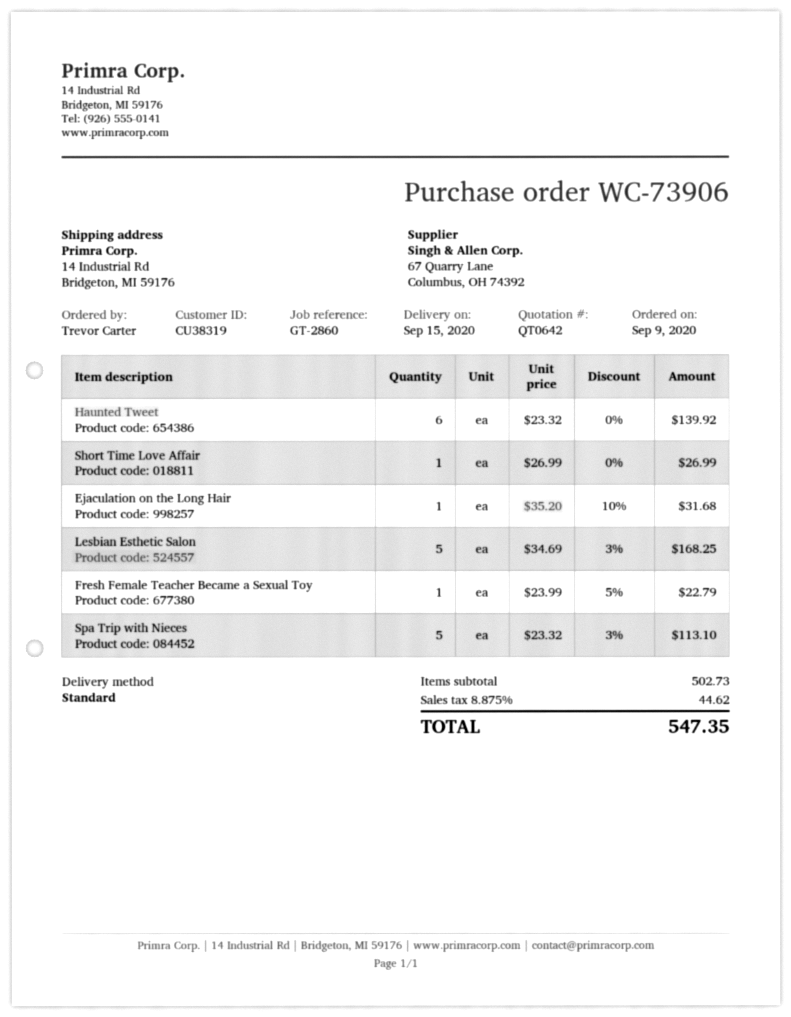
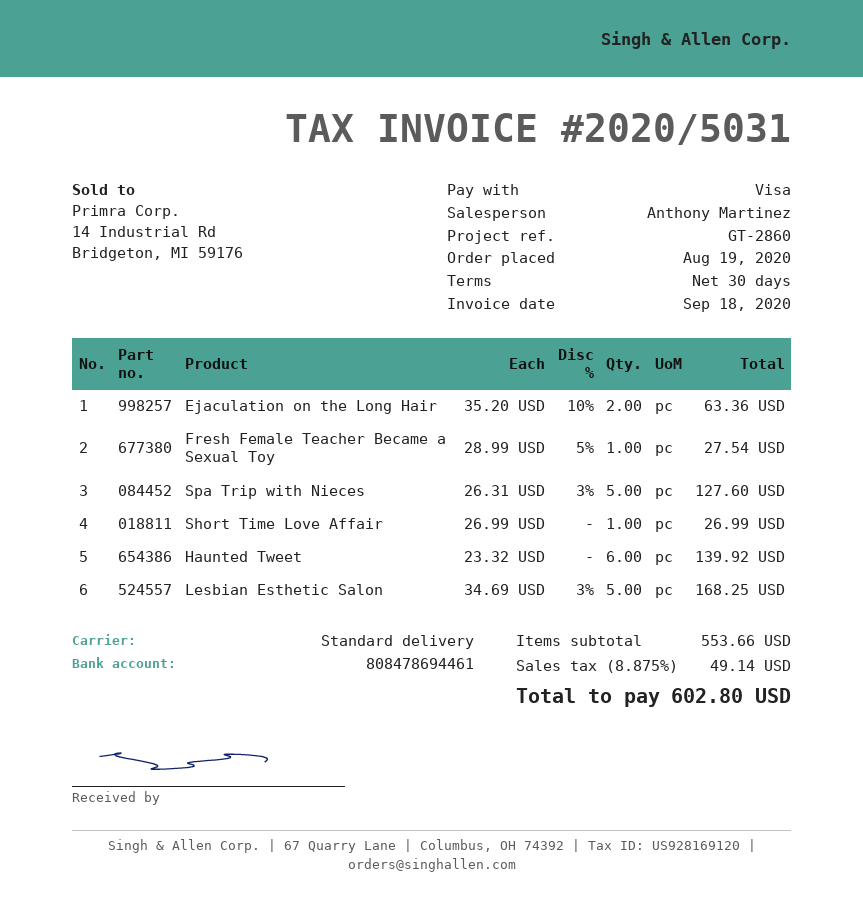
order date: 2020-09-09 -> 2020-08-19
Ejaculation on the Long Hair: 1 x 35.20 - 10% = 31.68 -> 2 x 35.20 - 10% = 63.36
Fresh Female Teacher Became a Sexual Toy: 1 x 23.99 - 5% = 22.79 -> 1 x 28.99 - 5% = 27.54
Spa Trip with Nieces: 5 x 23.32 - 3% = 113.10 -> 5 x 26.31 - 3% = 127.60
subtotal: 502.73 -> 553.66
tax: 8.875% = 44.62 -> 8.875% = 49.14
total: 547.35 -> 602.80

----

# [Exercise]
Write out exactly the final stretch of the records: the line containing "Spa Trip with" and every line after it, through the last, and nothing else.

# [Result]
Spa Trip with Nieces: 5 x 23.32 - 3% = 113.10 -> 5 x 26.31 - 3% = 127.60
subtotal: 502.73 -> 553.66
tax: 8.875% = 44.62 -> 8.875% = 49.14
total: 547.35 -> 602.80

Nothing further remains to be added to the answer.